Assignment = Lines in the listing below containing the string "heading" are to be identified and copied.

····················

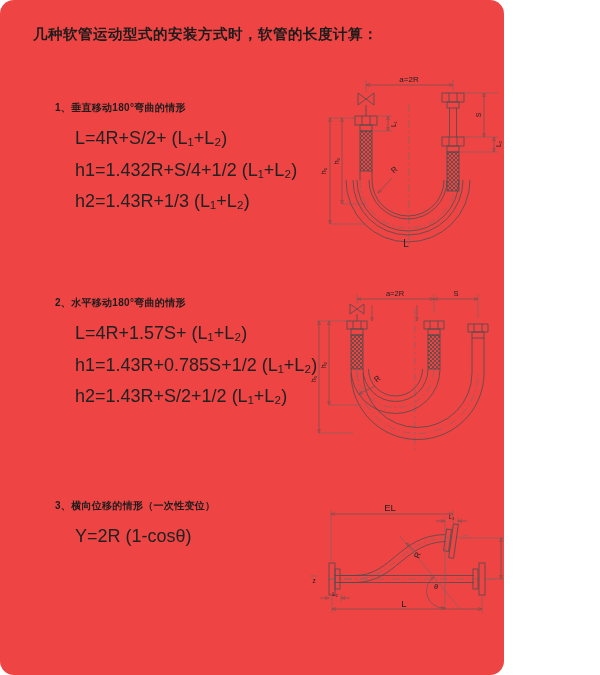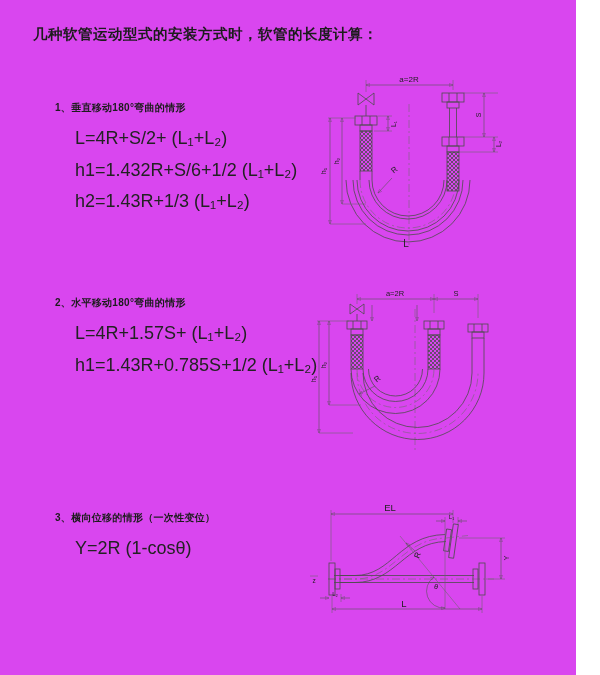--- a/index.html
+++ b/index.html
@@ -4,10 +4,11 @@
 <style>
   html,body { margin:0; padding:0; background:#ffffff; }
   .page {
-    position:relative; width:576px; height:675px;
-    background:#d946ef; overflow:hidden;
+    position:relative; width:504px; height:675px;
+    background:#ef4444; overflow:hidden;
     font-family:"Liberation Sans","DejaVu Sans",sans-serif;
     color:#1c1c1c;
+    border-radius:14px;
   }
   .title {
     position:absolute; left:33px; top:25px;

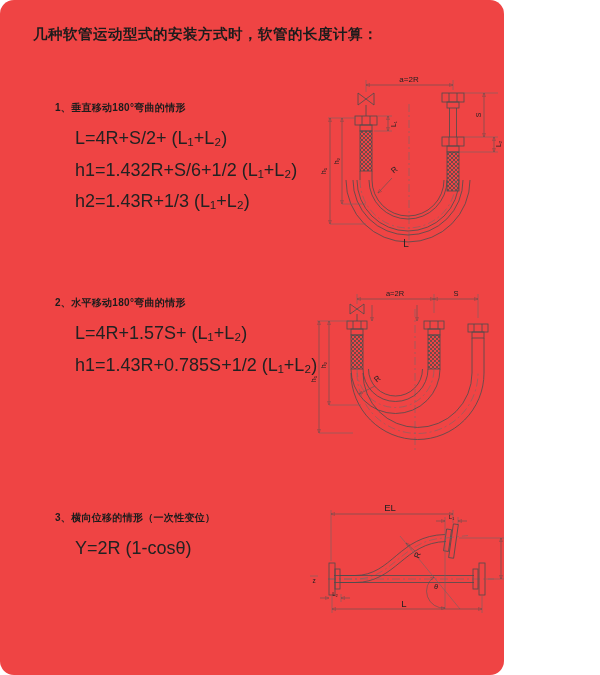--- a/index.html
+++ b/index.html
@@ -41,7 +41,7 @@
     <div class="sec-heading">1、垂直移动180°弯曲的情形</div>
     <div class="formulas">
       <div class="formula">L=4R+S/2+ (L₁+L₂)</div>
-      <div class="formula">h1=1.432R+S/6+1/2 (L₁+L₂)</div>
+      <div class="formula">h1=1.432R+S/4+1/2 (L₁+L₂)</div>
       <div class="formula">h2=1.43R+1/3 (L₁+L₂)</div>
     </div>
   </div>

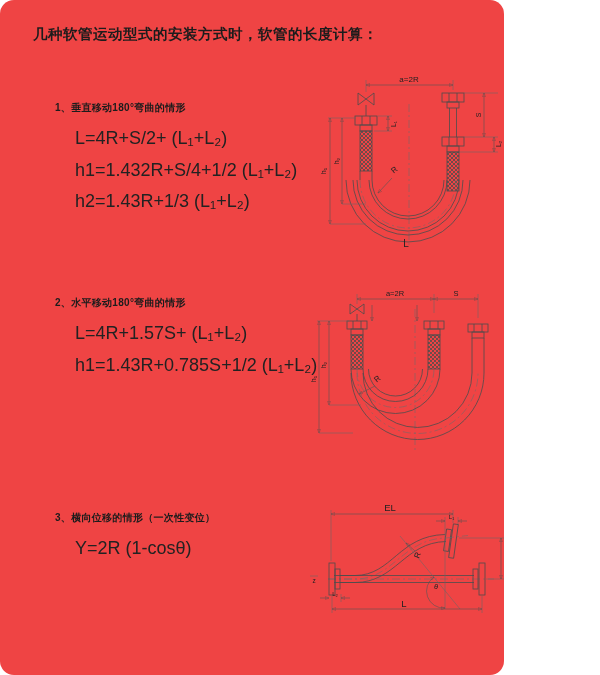--- a/index.html
+++ b/index.html
@@ -146,6 +146,7 @@
     <div class="formulas">
       <div class="formula">L=4R+1.57S+ (L₁+L₂)</div>
       <div class="formula">h1=1.43R+0.785S+1/2 (L₁+L₂)</div>
+      <div class="formula">h2=1.43R+S/2+1/2 (L₁+L₂)</div>
     </div>
   </div>
 

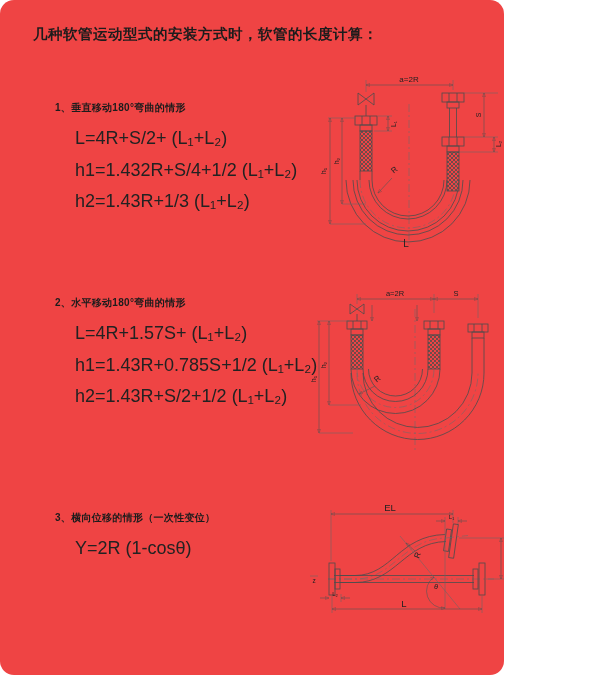--- a/index.html
+++ b/index.html
@@ -239,7 +239,7 @@
     </svg>
   </div>
 
-  <div class="section" style="top:511px;">
+  <div class="section" style="top:499px;">
     <div class="sec-heading">3、横向位移的情形（一次性变位）</div>
     <div class="formulas">
       <div class="formula">Y=2R (1-cosθ)</div>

····················

Answer to this exercise =
     <div class="sec-heading">1、垂直移动180°弯曲的情形</div>
     <div class="sec-heading">3、横向位移的情形（一次性变位）</div>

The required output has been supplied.